The Corporate Affairs Ministry on Monday moved the National Company Law Appellate Tribunal (NCLAT) seeking certain modifications in its order in the Tata Sons matter.
The Registrar of Companies (RoC) on Monday moved the tribunal requesting it to amend its order and remove the word "illegal" with respect to the conversion of Tata Sons from a public company to private company.
The petition filed by the Registrar of Companies was mentioned on Monday before NCLAT, which has directed to list the matter on January 2, 2020 for hearing.
In its petition, the RoC asked "to carry out the requisite amendment in paragraphs.... of the judgement dated December 18, 2019 to correctly reflect the conduct of RoC Mumbai as not being illegal and being as per the provisions of the Companies Act along with the rules".
It has also asked NCLAT to "delete the aspersion made regarding any hurried help accorded by RoC Mumbai to Tata Sons except what was statutorily required by RoC Mumbai".
The RoC also said it has acted in "bona fide manner" in converting the status of Tata Sons as "there was no stay granted by this appellate tribunal on the operation of the judgement dated July 9, 2018 of Mumbai, NCLT at the time when this intimation was filed by Tata Sons Ltd".
The RoC also asked to implead it as party in the matter.
Passing an order on December 18, the NCLAT had directed for the reinstatement of ousted Cyrus Mistry as chairman of Tata Sons.
In that order, the appellate tribunal also quashed the conversion of Tata Sons - the principal holding company and promoter of Tata firms - into a private company from a public firm terming it as "illegal".
The appellate tribunal has said that the action taken by the RoC to allow the firm to become a private company was against the provisions of the Companies Act, 2013 and ''prejudicial'' and ''oppressive'' to the minority member.
"The Company (Tata Sons) shall be recorded as 'Public Company'. The RoC will make correction in its record showing the Company as 'Public Company'," according to the NCLAT order.

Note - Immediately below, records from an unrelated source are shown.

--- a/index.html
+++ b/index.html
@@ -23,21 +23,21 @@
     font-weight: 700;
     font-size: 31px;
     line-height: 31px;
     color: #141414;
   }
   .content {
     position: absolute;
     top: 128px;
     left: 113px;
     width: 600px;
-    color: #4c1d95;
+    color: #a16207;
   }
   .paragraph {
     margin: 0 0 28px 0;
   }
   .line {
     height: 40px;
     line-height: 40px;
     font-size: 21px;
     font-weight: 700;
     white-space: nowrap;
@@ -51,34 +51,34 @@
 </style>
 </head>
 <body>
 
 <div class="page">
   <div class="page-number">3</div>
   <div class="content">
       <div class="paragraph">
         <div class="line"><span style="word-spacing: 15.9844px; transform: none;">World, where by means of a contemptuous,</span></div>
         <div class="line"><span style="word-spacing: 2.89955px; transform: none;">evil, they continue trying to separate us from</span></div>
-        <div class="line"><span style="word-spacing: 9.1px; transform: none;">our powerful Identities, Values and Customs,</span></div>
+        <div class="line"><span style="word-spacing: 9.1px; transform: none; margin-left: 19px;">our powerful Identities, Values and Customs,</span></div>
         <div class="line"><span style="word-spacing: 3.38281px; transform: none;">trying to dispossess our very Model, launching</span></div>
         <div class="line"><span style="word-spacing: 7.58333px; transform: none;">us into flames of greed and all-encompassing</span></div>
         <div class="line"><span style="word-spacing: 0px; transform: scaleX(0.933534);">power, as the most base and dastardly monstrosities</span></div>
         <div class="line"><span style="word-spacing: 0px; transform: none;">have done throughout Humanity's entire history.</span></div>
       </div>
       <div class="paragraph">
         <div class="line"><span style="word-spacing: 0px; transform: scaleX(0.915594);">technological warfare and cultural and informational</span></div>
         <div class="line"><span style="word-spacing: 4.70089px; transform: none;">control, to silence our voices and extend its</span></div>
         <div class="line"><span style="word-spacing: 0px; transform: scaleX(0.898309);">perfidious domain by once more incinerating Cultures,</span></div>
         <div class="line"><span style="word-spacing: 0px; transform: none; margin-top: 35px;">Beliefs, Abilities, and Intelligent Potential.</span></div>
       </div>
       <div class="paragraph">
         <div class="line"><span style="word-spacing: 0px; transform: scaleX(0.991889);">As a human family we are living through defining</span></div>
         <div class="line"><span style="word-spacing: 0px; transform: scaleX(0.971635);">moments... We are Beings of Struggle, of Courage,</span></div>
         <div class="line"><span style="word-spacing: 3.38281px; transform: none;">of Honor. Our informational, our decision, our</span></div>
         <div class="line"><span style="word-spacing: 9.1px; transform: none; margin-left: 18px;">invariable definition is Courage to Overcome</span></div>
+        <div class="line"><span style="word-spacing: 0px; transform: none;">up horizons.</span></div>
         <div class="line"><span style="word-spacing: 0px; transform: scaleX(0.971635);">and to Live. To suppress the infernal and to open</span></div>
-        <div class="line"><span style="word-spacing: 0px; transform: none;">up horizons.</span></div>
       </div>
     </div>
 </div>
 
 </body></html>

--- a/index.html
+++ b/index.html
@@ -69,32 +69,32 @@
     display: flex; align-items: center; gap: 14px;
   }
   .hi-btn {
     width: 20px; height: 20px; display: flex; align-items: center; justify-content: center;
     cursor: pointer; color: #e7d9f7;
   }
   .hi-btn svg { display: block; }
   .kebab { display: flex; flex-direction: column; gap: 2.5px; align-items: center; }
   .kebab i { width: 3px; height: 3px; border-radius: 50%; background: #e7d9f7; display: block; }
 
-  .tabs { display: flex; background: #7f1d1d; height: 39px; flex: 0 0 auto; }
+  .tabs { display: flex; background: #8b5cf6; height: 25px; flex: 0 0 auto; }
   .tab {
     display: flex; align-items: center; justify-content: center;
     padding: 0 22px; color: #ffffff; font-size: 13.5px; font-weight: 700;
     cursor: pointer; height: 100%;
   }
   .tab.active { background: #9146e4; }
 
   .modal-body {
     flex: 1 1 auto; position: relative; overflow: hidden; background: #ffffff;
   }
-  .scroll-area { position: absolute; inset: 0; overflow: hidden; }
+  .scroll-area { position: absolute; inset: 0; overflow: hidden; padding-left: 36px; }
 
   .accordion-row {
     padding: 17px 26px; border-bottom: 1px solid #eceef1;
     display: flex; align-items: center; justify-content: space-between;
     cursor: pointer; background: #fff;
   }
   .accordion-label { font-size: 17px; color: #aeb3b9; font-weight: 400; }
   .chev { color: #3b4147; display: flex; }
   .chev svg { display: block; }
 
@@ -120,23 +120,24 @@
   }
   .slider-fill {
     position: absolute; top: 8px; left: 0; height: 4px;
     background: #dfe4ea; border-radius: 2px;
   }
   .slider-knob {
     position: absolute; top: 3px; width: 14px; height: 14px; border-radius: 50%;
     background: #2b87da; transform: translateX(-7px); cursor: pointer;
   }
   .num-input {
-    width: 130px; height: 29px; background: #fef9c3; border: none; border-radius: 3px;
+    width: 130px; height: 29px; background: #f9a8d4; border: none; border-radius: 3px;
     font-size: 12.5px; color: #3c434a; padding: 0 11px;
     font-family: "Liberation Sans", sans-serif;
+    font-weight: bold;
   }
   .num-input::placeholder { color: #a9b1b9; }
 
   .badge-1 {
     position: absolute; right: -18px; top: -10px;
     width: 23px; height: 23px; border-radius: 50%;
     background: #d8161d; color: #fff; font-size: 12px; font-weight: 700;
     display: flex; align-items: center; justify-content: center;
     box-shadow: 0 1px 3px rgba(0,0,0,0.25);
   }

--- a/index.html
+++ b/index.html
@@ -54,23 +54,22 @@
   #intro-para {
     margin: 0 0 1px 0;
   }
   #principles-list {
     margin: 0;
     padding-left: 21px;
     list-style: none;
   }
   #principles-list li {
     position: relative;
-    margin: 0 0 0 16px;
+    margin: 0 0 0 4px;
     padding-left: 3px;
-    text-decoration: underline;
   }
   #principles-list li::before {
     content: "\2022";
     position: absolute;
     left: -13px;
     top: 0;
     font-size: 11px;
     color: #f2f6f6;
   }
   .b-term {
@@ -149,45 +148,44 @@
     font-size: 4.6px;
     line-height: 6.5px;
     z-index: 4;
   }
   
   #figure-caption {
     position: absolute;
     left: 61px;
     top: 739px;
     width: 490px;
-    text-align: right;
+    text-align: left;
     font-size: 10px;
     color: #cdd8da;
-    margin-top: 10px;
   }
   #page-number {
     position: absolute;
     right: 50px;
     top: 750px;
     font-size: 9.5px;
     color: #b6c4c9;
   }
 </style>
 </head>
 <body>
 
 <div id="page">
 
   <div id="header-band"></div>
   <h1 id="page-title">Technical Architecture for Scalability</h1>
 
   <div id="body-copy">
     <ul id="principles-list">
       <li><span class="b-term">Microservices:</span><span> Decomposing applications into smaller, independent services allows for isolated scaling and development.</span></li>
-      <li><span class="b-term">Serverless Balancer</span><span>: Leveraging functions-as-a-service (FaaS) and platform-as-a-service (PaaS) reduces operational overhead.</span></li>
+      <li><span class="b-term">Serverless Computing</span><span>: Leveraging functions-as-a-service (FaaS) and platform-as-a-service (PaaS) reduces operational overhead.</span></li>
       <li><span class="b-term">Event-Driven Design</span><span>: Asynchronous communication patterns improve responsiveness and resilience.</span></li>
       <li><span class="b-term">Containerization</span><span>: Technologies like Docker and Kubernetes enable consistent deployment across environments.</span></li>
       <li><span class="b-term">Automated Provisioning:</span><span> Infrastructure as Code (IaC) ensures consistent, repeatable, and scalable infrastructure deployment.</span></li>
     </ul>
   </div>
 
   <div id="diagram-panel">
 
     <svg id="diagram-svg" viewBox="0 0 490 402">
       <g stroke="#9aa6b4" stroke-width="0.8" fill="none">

Months after Mr Mistry was sacked, Tata Sons had received its shareholders' nod in September 2017, to convert itself into a private limited company from a public limited company, thereby absolving it of the need to take shareholder consent in taking crucial decisions, which could be passed with be passed with just the board's approval.
Tata Sons was initially a private company but after insertion of Section 43A (1A) in the Companies Act, 1956 on the basis of average annual turnover, it assumed the character of a deemed public company with effect from February 1, 1975, the order said.